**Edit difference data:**
---*---

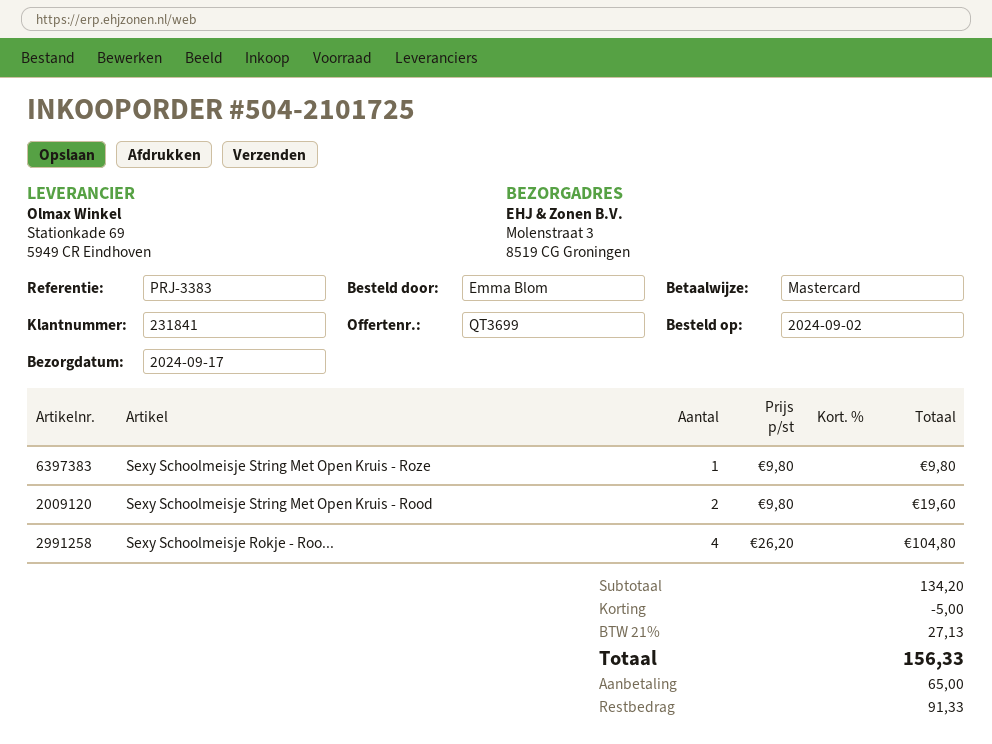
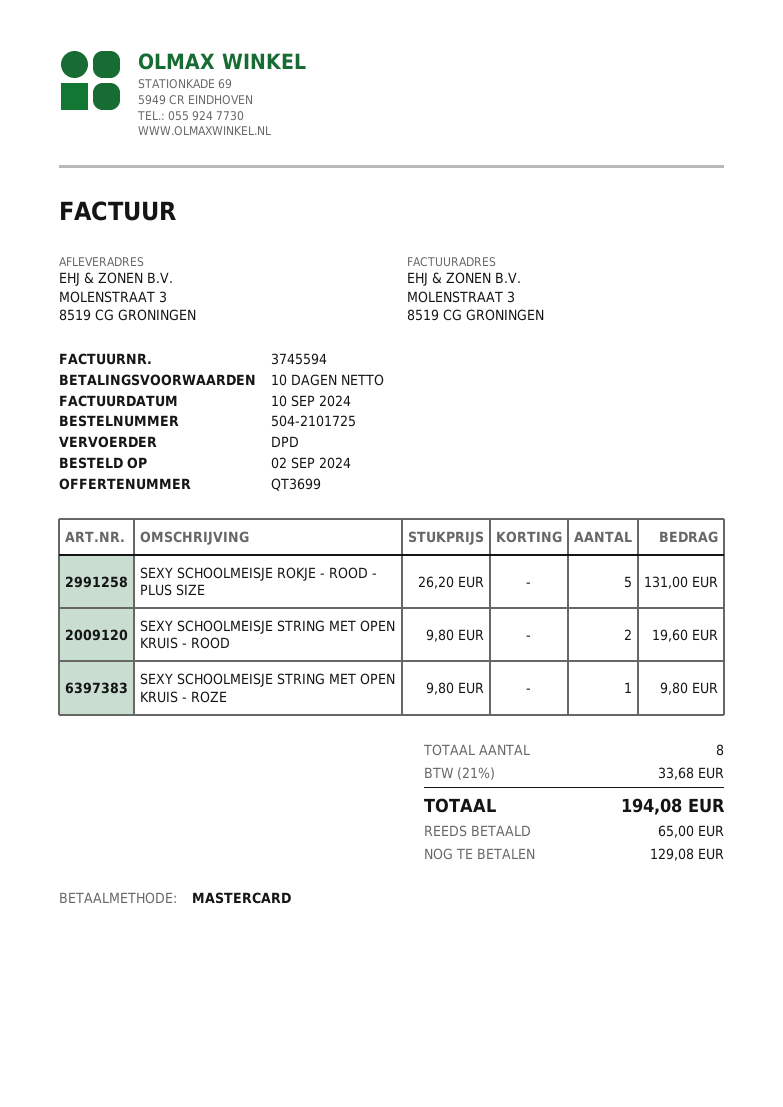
Sexy Schoolmeisje Rokje - Roo...: 4 x 26.20 = 104.80 -> 5 x 26.20 = 131.00
discount: 5.00 -> none
tax: 21% = 27.13 -> 21% = 33.68
total: 156.33 -> 194.08
balance: 91.33 -> 129.08

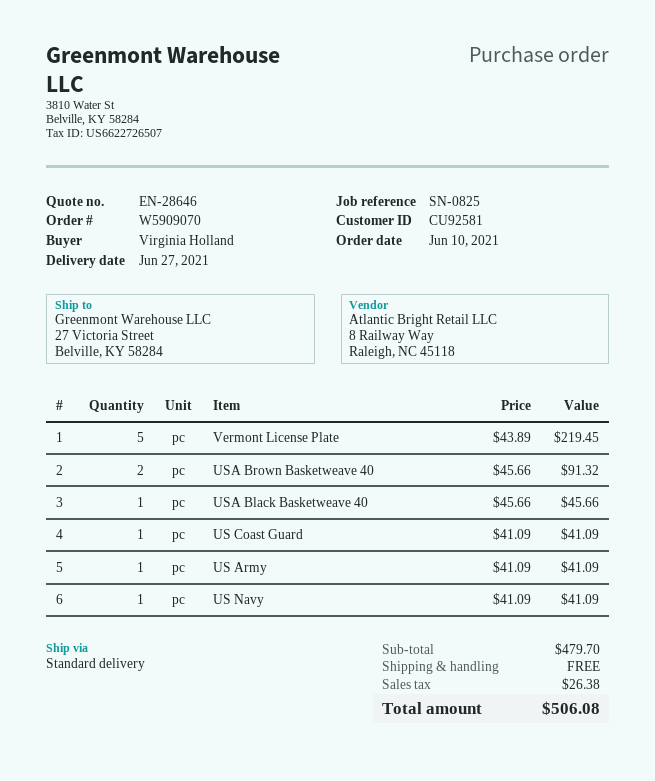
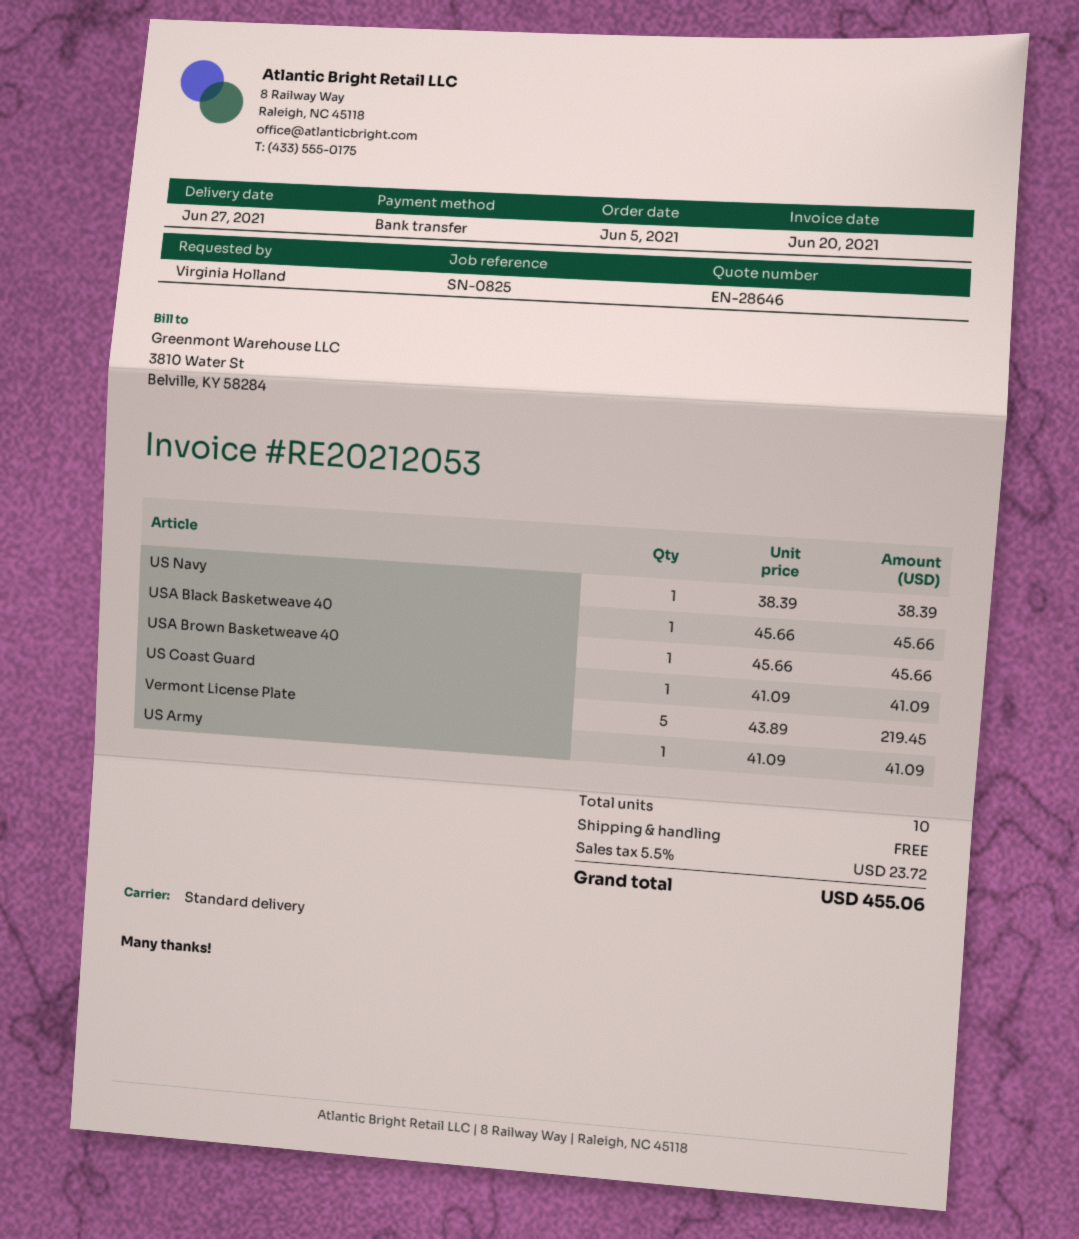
order date: 2021-06-10 -> 2021-06-05
USA Brown Basketweave 40: 2 x 45.66 = 91.32 -> 1 x 45.66 = 45.66
US Navy: 1 x 41.09 = 41.09 -> 1 x 38.39 = 38.39
tax: 26.38 -> 23.72
total: 506.08 -> 455.06

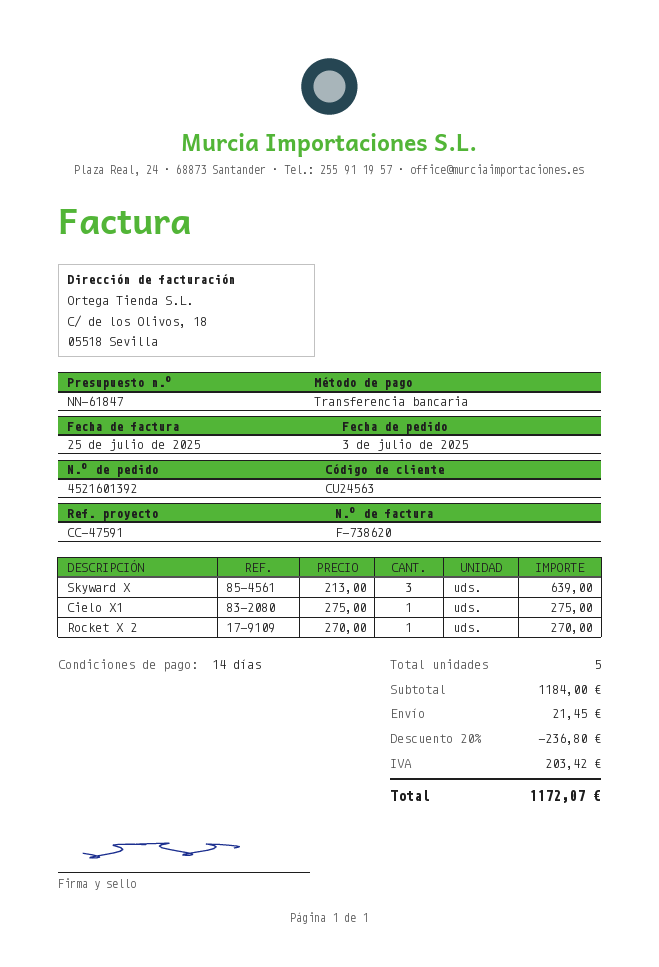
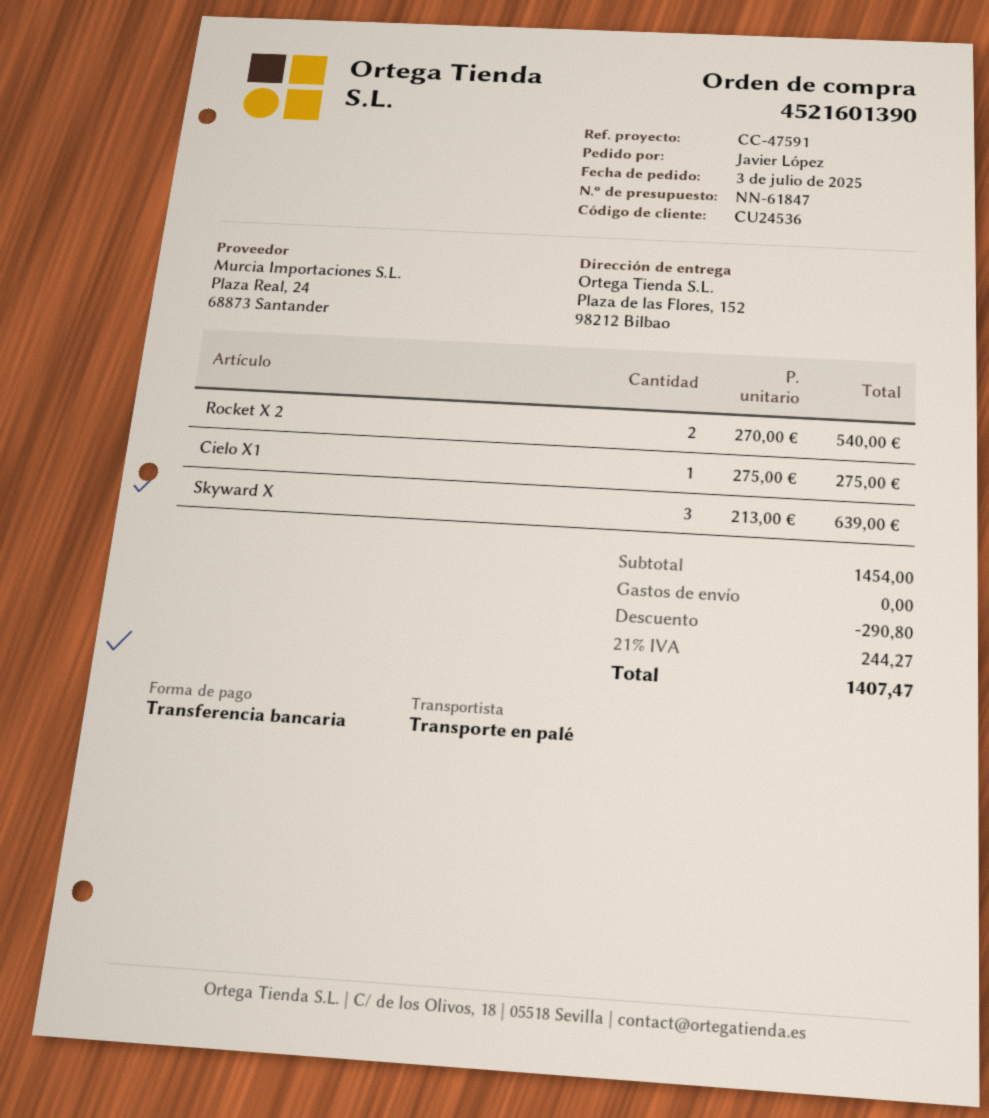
order number: 4521601392 -> 4521601390
customer number: CU24563 -> CU24536
Rocket X 2: 1 x 270.00 = 270.00 -> 2 x 270.00 = 540.00
subtotal: 1184.00 -> 1454.00
discount: 236.80 -> 290.80
shipping: 21.45 -> 0.00
tax: 203.42 -> 244.27
total: 1172.07 -> 1407.47

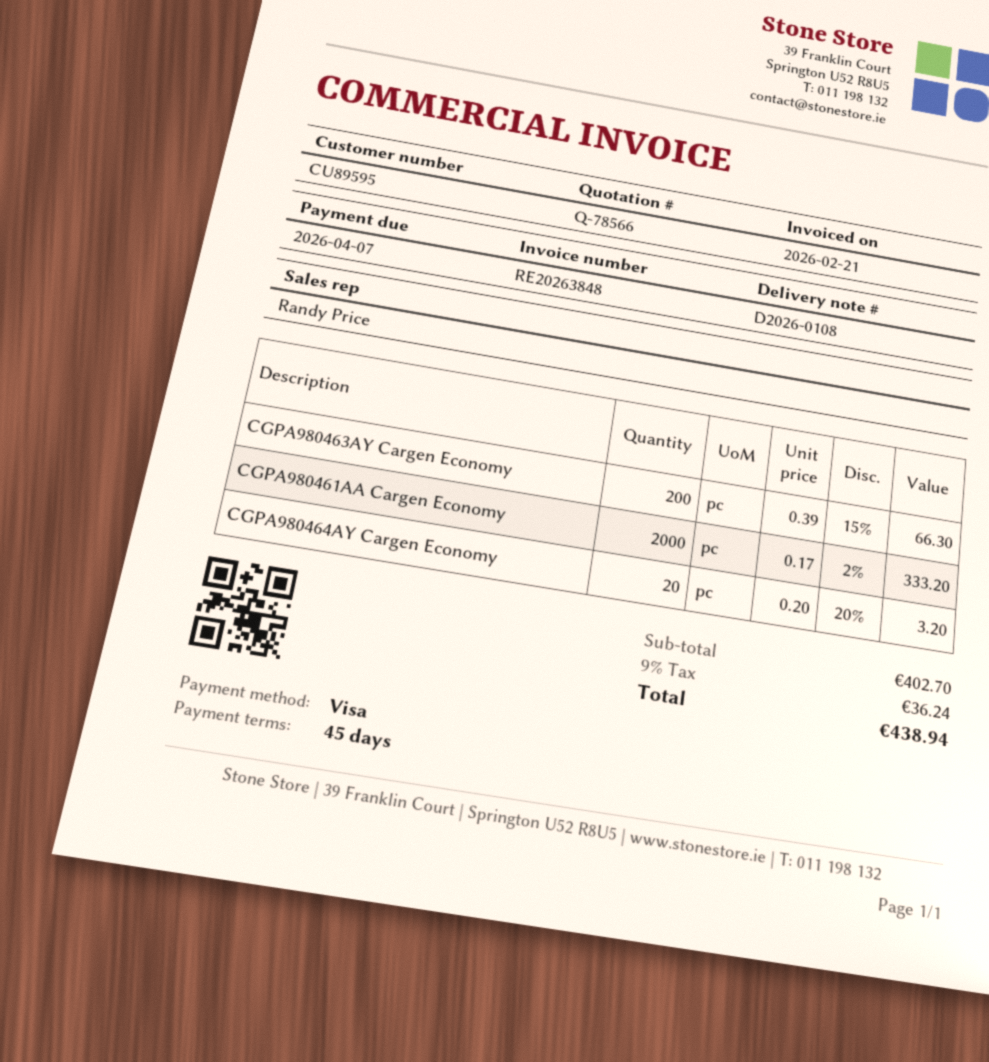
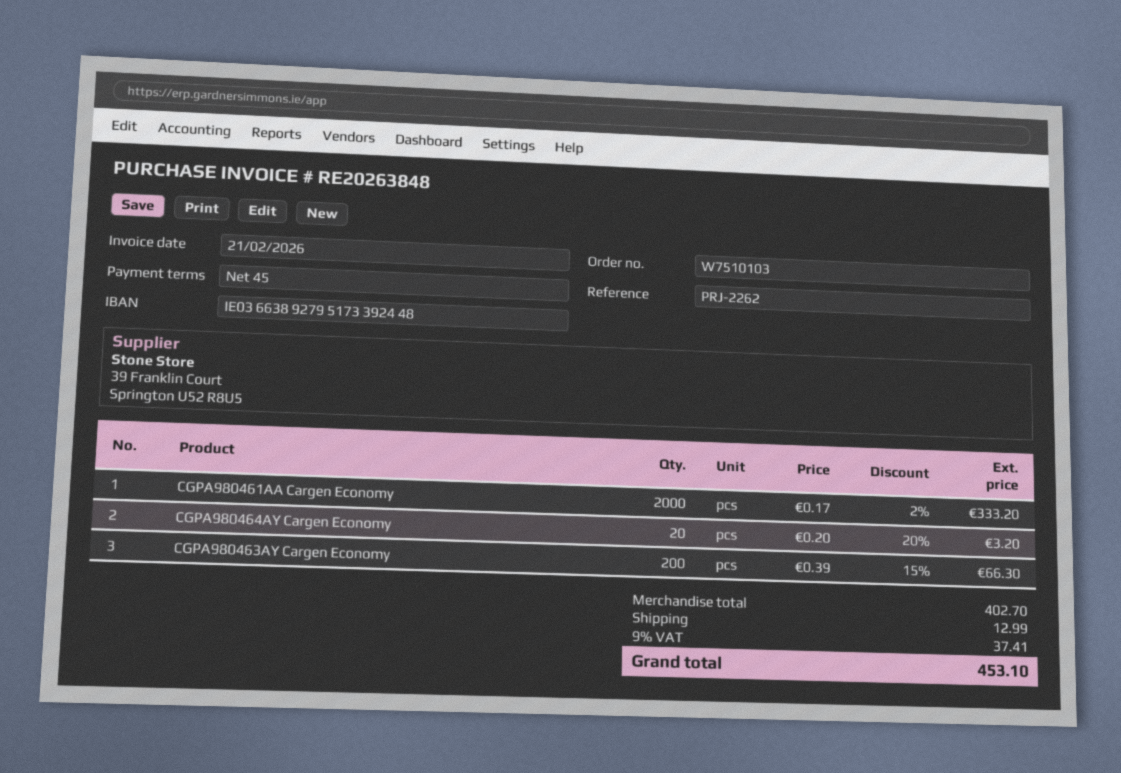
shipping: none -> 12.99
tax: 9% = 36.24 -> 9% = 37.41
total: 438.94 -> 453.10

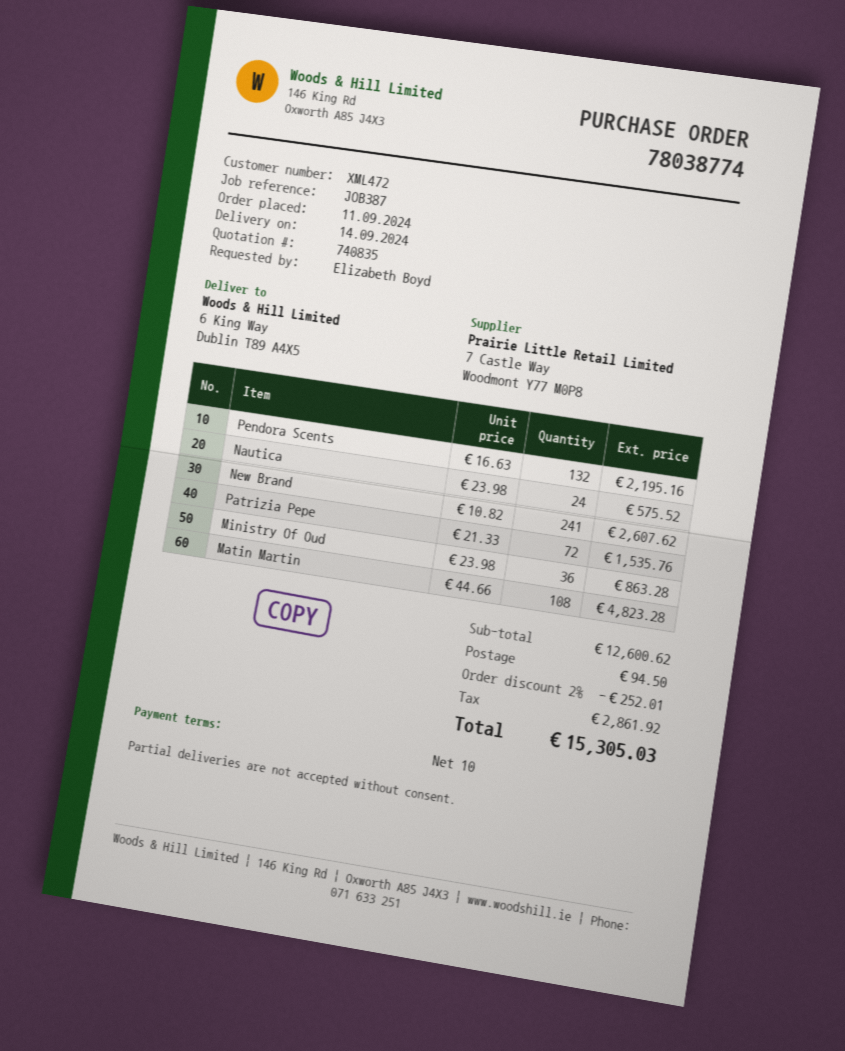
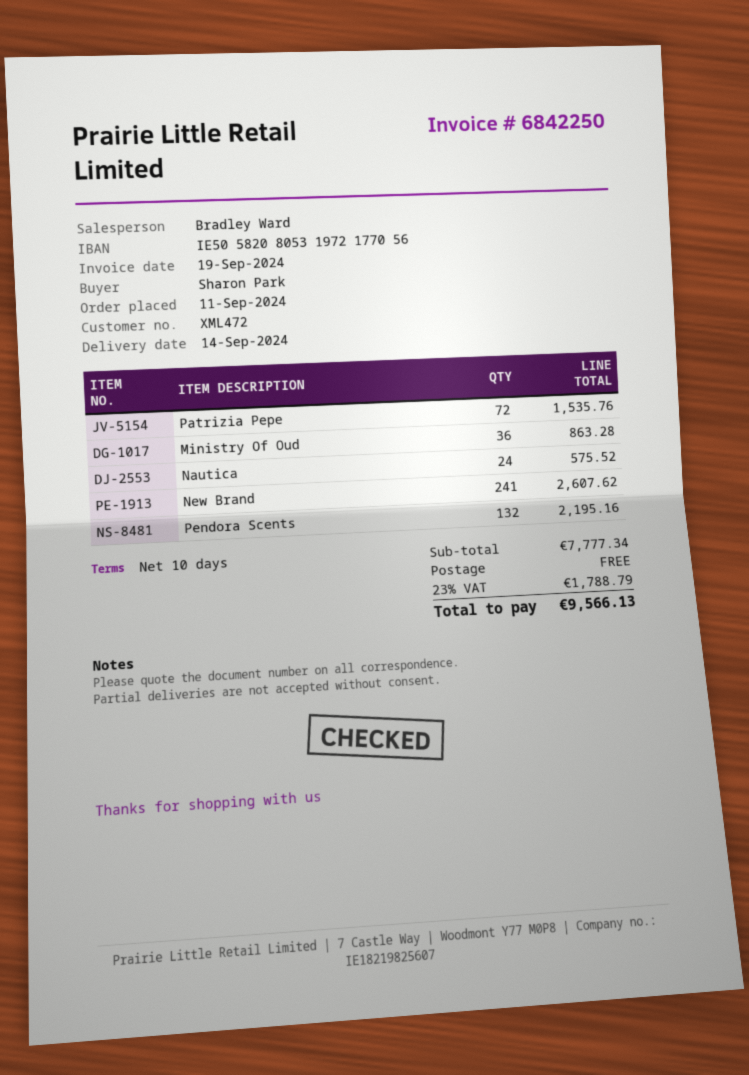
ordered by: Elizabeth Boyd -> Sharon Park
Matin Martin: 108 for 4823.28 -> none
subtotal: 12600.62 -> 7777.34
discount: 2% = 252.01 -> none
shipping: 94.50 -> 0.00
tax: 2861.92 -> 1788.79
total: 15305.03 -> 9566.13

---*---

Produce a verbatim copy of every entry, excluding pictures.

**Solved problem:**
Sexy Schoolmeisje Rokje - Roo...: 4 x 26.20 = 104.80 -> 5 x 26.20 = 131.00
discount: 5.00 -> none
tax: 21% = 27.13 -> 21% = 33.68
total: 156.33 -> 194.08
balance: 91.33 -> 129.08

order date: 2021-06-10 -> 2021-06-05
USA Brown Basketweave 40: 2 x 45.66 = 91.32 -> 1 x 45.66 = 45.66
US Navy: 1 x 41.09 = 41.09 -> 1 x 38.39 = 38.39
tax: 26.38 -> 23.72
total: 506.08 -> 455.06

order number: 4521601392 -> 4521601390
customer number: CU24563 -> CU24536
Rocket X 2: 1 x 270.00 = 270.00 -> 2 x 270.00 = 540.00
subtotal: 1184.00 -> 1454.00
discount: 236.80 -> 290.80
shipping: 21.45 -> 0.00
tax: 203.42 -> 244.27
total: 1172.07 -> 1407.47

shipping: none -> 12.99
tax: 9% = 36.24 -> 9% = 37.41
total: 438.94 -> 453.10

ordered by: Elizabeth Boyd -> Sharon Park
Matin Martin: 108 for 4823.28 -> none
subtotal: 12600.62 -> 7777.34
discount: 2% = 252.01 -> none
shipping: 94.50 -> 0.00
tax: 2861.92 -> 1788.79
total: 15305.03 -> 9566.13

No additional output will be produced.